This is the 1997 performance from his Television Scripture.
Lev is on Twitter

This is the page that I, Mary T. Levinson, the only working dead Webmaster in cyberspace, created for my son's '08 campaign to be our president. Much of the writing that appears so up-to-date he composed in 1999. I'm having him update every page for 2012. We are going to have a forum. Instead of shoving on a rope line you can talk to Mr. Lev one-on-one online and ask him questions all day long! Coming soon: my son's Lev International Daily (no-holds-barred) Forum

Levinson


Michael Stephen Levinson is a Prophet of G-d.

The Book ov Lev It A Kiss is the first Television Scripture, soon to be available digitized, the font his original hand letters. My Michael was in the wilderness on a ship 40 days and 40 nights in 1969. God revealed His word, the prophetic Television Scripture unto my son's mind. God gave my son The Vehicle for World Peace, His "spoken poem, written down to be spoken for all man kind."

From the office of president of United States my son plans to create the first peaceful night in 5,000 years of recorded history. He seeks our presidency, focusing us on his World Peace plank, the performance of his "spoken poem for all man kind," he wrote down to perform on world wide television, from dusk until dawn for all the worlds' peoples to sea, listen to and be a part of all at once, every line a delicate sensible rhyme, running and punning through every spoken tongue.
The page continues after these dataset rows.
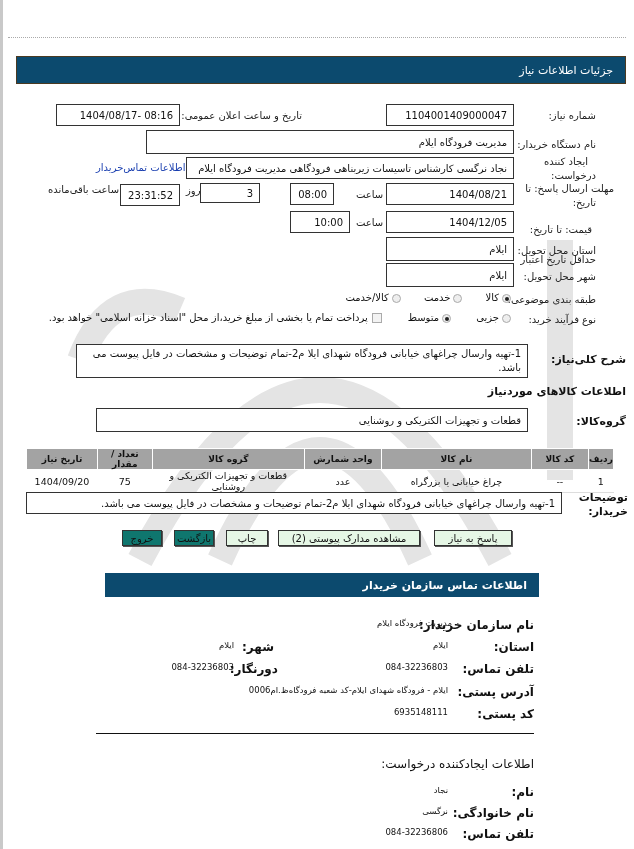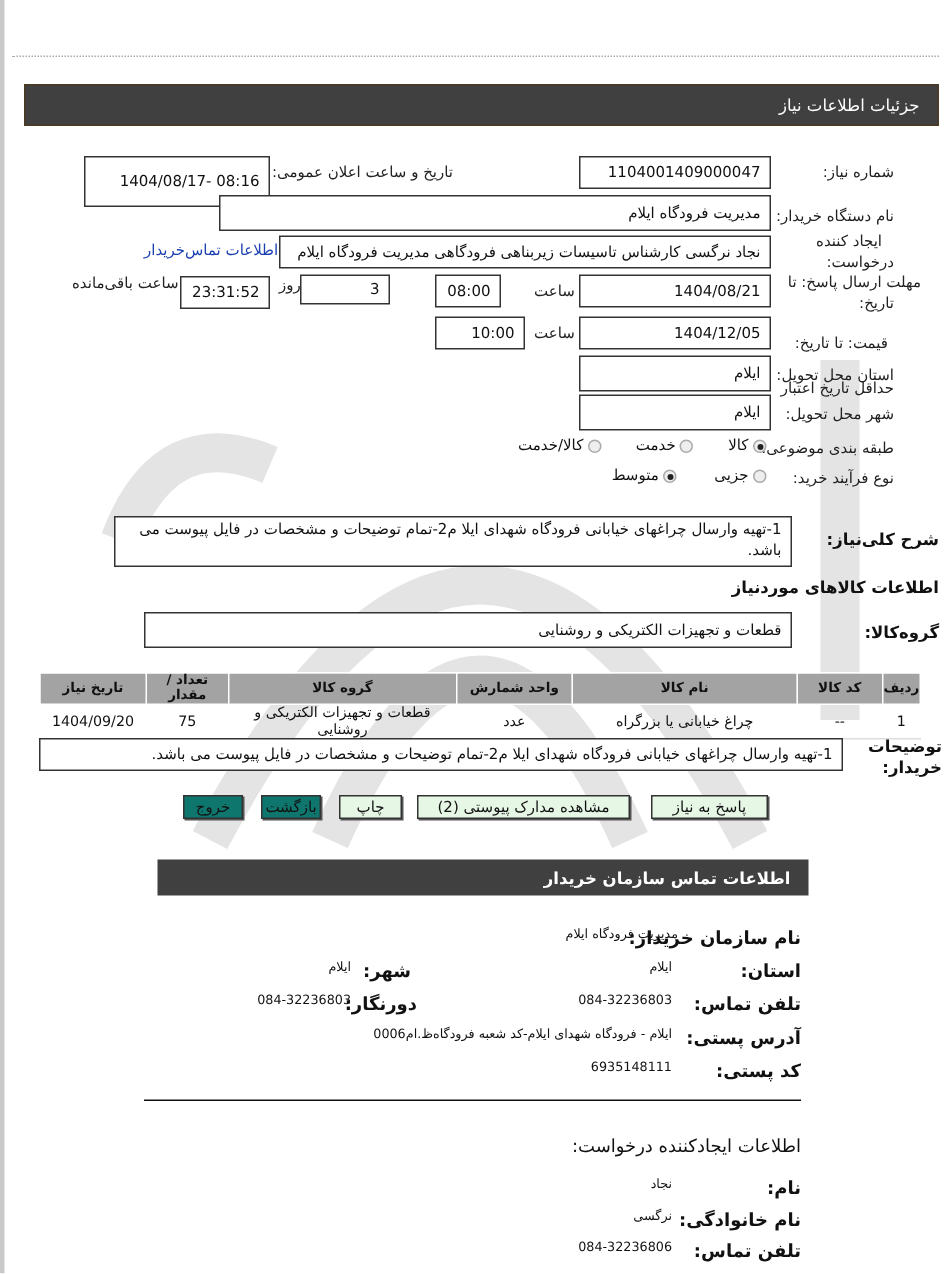"جزئیات اطلاعات نیاز" .hdr-bar { background: #404040 -> #0c4a6e }
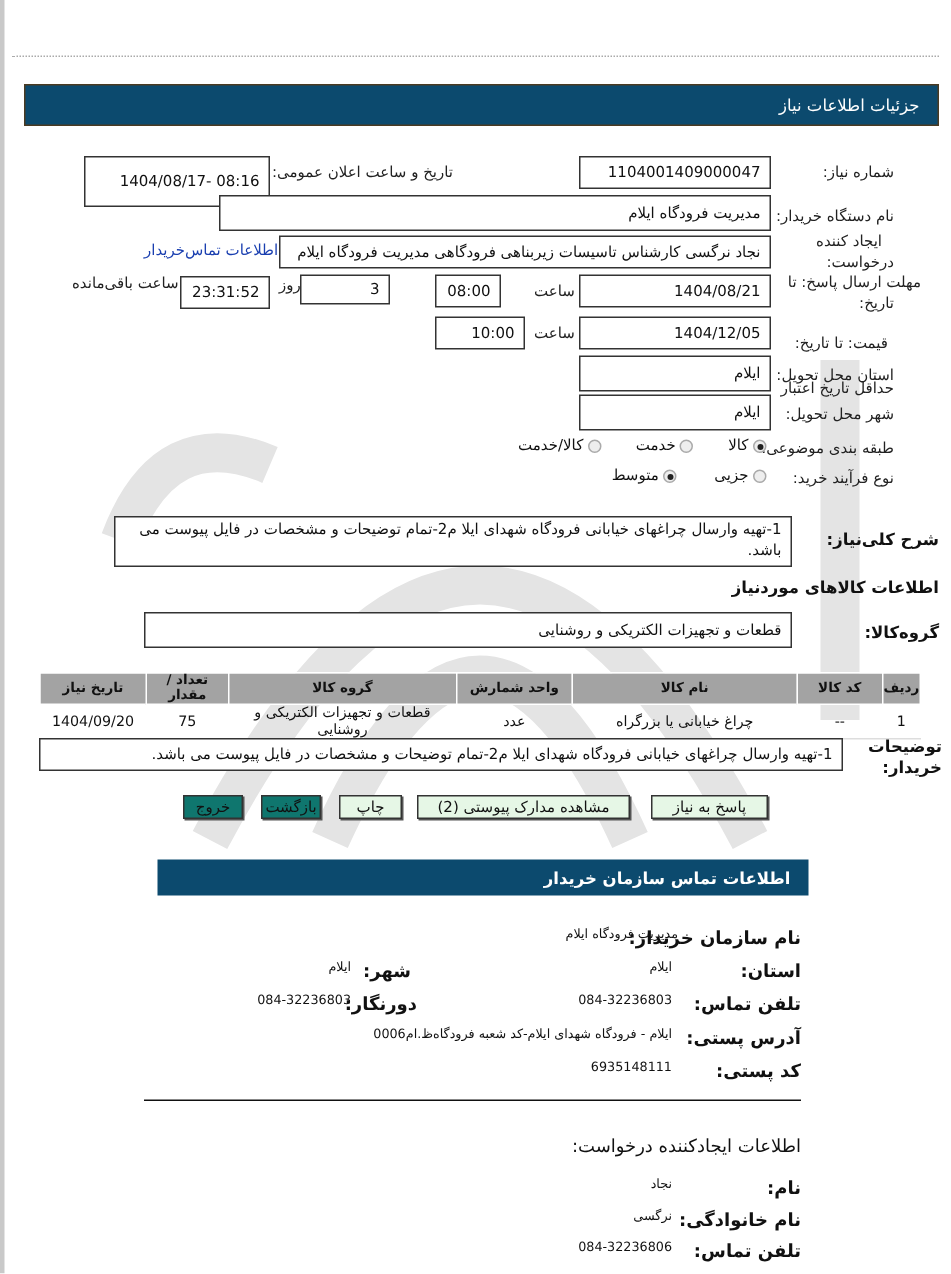"1404/08/17- 08:16" div.box { height: 34px -> 22px }
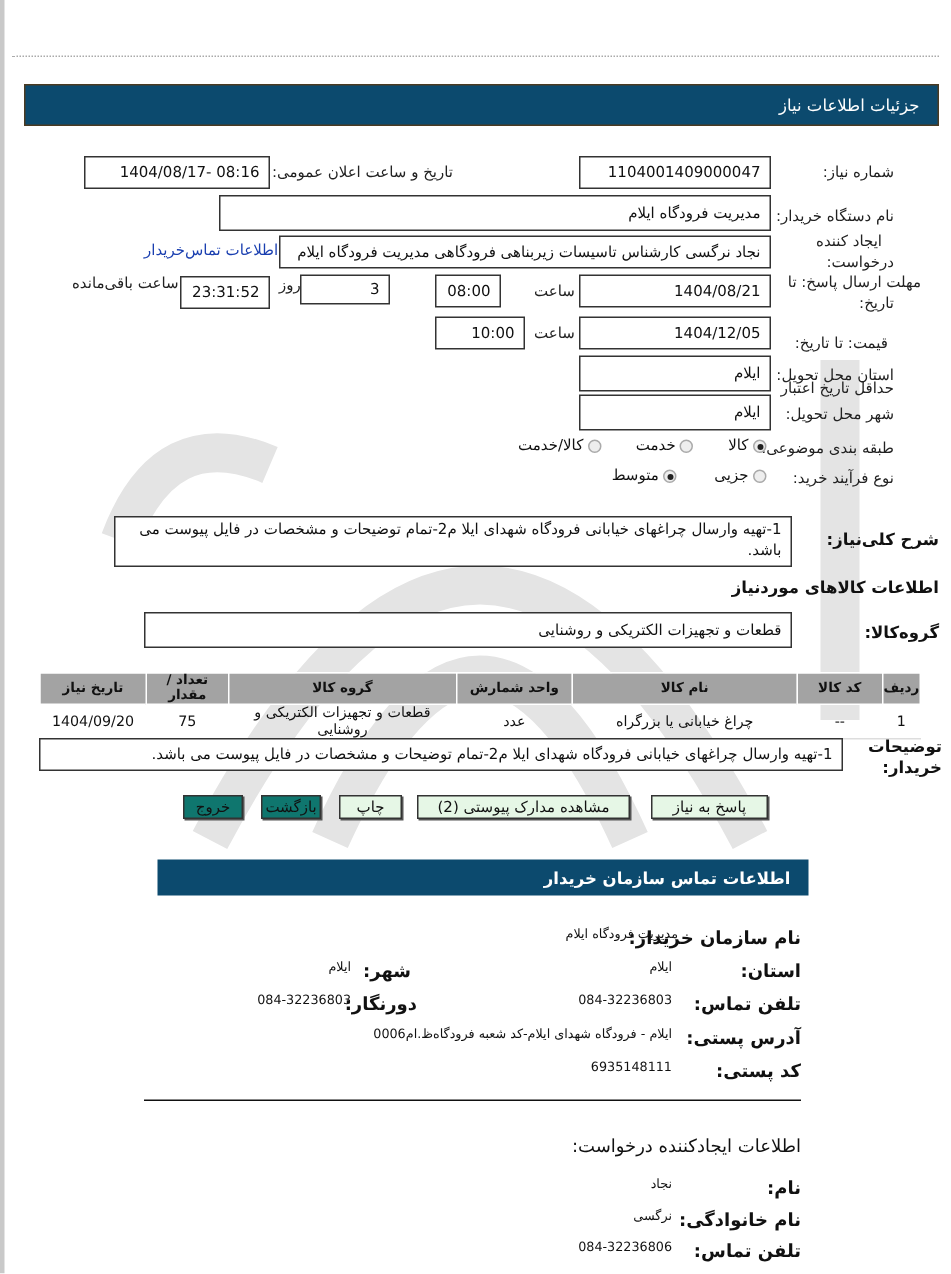"پرداخت تمام یا بخشی از" span { html: none -> <span><span></span><span>پرداخت تمام یا بخشی از مبلغ خرید،از محل "اسناد خزانه اسلامی" خواهد بود.</span></span> }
But he doesn't have to be president of United States to accomplish whirled vid Peace.

With president Barky Obama's cooperation, Lev (my son) can establish world peace and food chain harmony during the president's term in office! World Peace World Peace can be reality for the new millennium, beginning with a peaceful whirled wide night. Do you want that?

On this website, by my son's inspired words, you can judge his proposed Executive Orders, the sweeping innovations our country needs regardless who is president. Judge for yourself the potential benefits for all the world's people with my son's programs; and whether or not my son Michael Stephen Levinson is the genuine article, a bard poet prophet who comes from God, chosen to make peace - to deliver the world to Peace into the next millennium.

I don't want to hurt anyone's feelings, but our president, Barky Obama, though a decent fellow, is not a world leader. He played the politishinz game, because he is one of them. He won the election so that makes him a winner! He has a lovely wife and two beautiful daughters. All Obama has to do is show up and he is liable to become a better president than George F. Busch. (F stands for fascist). But better than Bush is not good enough in today's world.

Do you want world peace, or the politishinz' fear driven status quo? My son is the one who sees the presidency as a stepping stone to World Peace, to lead the world's people to a better place.

That is why my son has wanted to be president since he was four years old.

His "new word order," the prophetic The Book ov Lev was written down in 1969-70 with one purpose in mind, to perform on world wide television, for all the world's peoples to sea, listen to and be a part of all at once, from dusk until dawn, with every line a delicate sensible rhyme.

Adman and Even in the Gar Den ov Edum (Your Story)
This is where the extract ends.